É assim que Yelena termina numa base de
operações científicas longínqua, encrustrada numa montanha, onde aparentemente
deve dar cabo da Fantasma (Hannah John-Kamen), uma operativa com poder de
intangibilidade cuja origem foi revelada em “Homem-Formiga e A Vespa”. No entanto,
lá Yelena encontra também o Agente Americano, John Walker (Wyatt Russell), o
ex-Capitão América mostrado na minissérie “Falcão e O Soldado Invernal”,
enviado para neutralizá-la, além da Treinadora (Olga Kurilenko), também vista
em “Viúva Negra” –e, após alguns atritos, todos chegam à conclusão de que foram
para lá despachados a fim de se matarem, pois, como tudo o mais, eles são indícios
vivos das travessura ilegais que Valentina tem autorizado por baixo dos panos,
e devem ser, assim, eliminados. Junto deles, há também o misterioso Bob Reynolds
(Lewis Pullman, filho do ator Bill Pullman) cuja atitude normal e amedrontada
esconde o fato de que foi cobaia numa experiência que pode fazer dele um dos
seres mais poderosos do Universo Marvel: O Sentinela.

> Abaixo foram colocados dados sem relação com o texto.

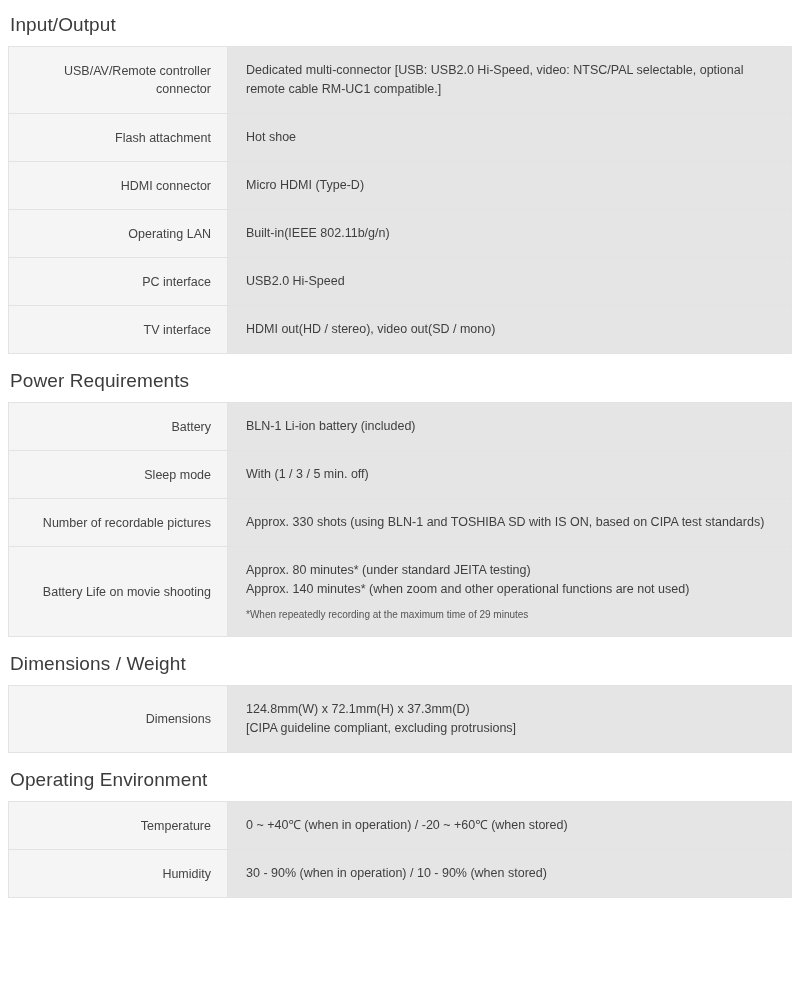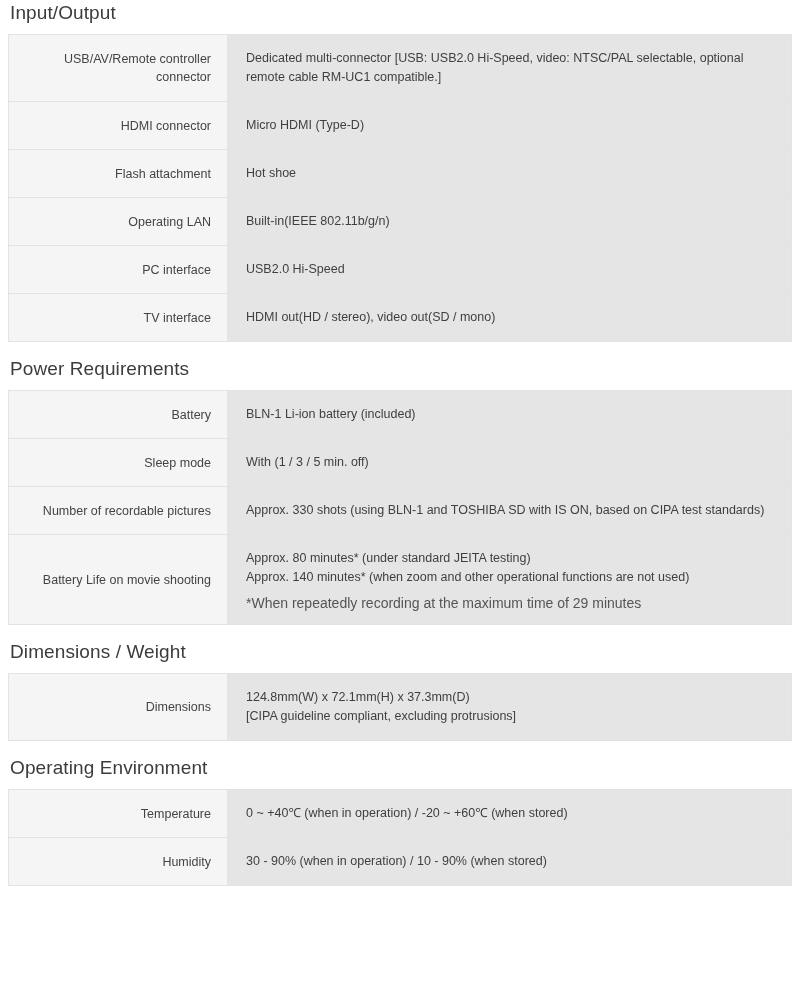"Input/Output" .section:first-child h2.section-title { margin-top: 0 -> 12px }
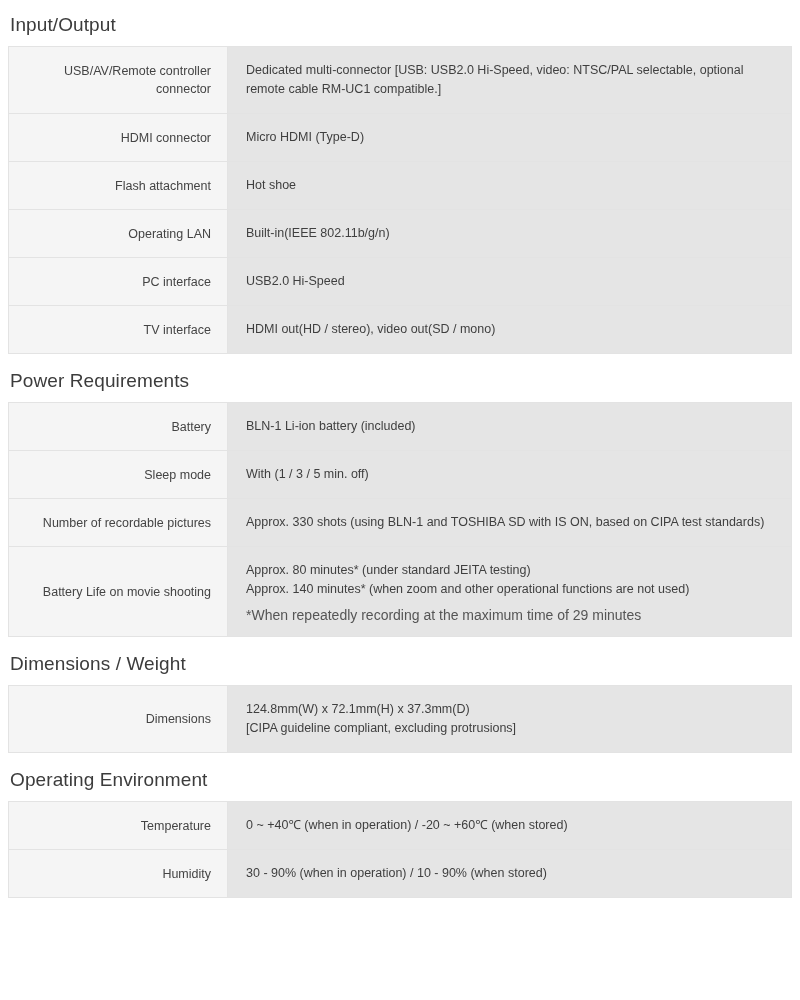"HDMI connector" tr { order: before "Flash attachment" -> after "Flash attachment" }
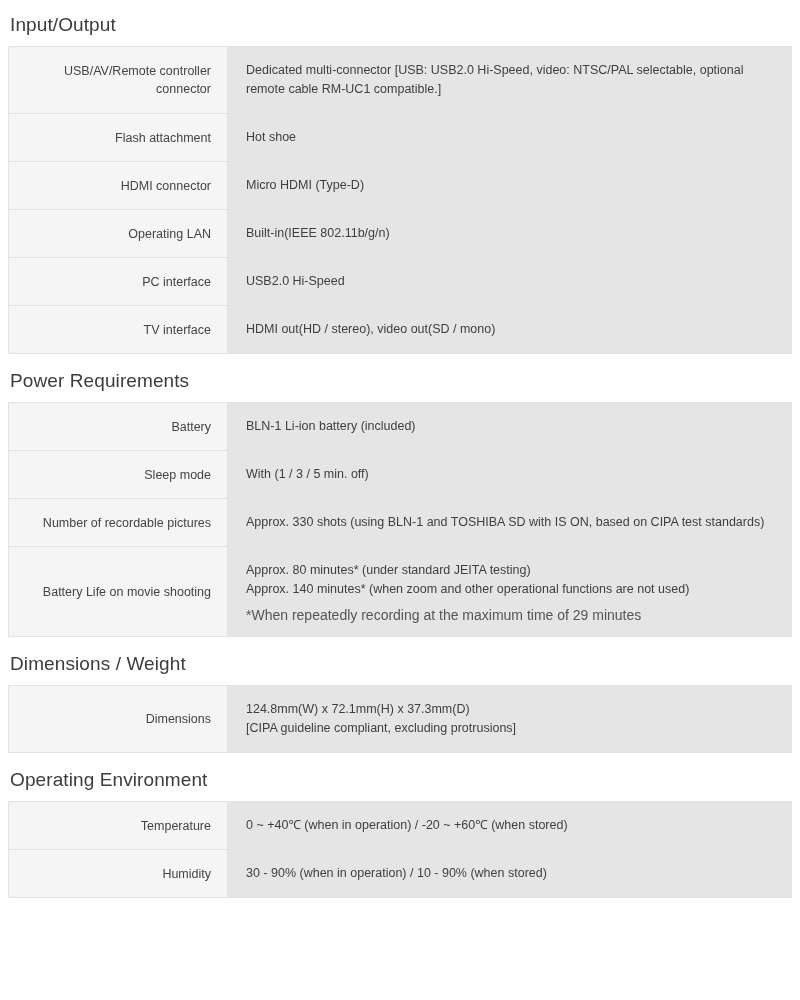"*When repeatedly recording at the" .footnote { font-size: 14px -> 10px }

Adentrar mais na trama de “Thunderbolts*”, que
se desdobra para muito além disso, seria revelar spoilers que certamente comprometeriam a diversão –e fica,
portanto, aquela orientação básica, usual à todo lançamento de um filme da
Marvel Studios, de evitar a internet
(e os spoilers) até que se tenha
visto o filme!
Adornado de um clima sombrio e fatalista que
poucos filmes da Marvel em geral chegaram a adotar –até porque, neste caso,
isso reflete bastante as personalidades alquebradas e em constante conflito
pessoal dos anti-heróis aqui reunidos –“Thunderbolts*” é dirigido e roteirizado
com primordial atenção à essas facetas desiguais de seus personagens, levando
em conta cada uma de suas motivações para a composição do arco de história que
os fará uma equipe e os colocará, no clímax fabuloso, na improvável condição de
heróis –e por mais que Yelena e Bucky possuam um respaldo de protagonismo muito
maior na importância final, todos aqui têm seu momento.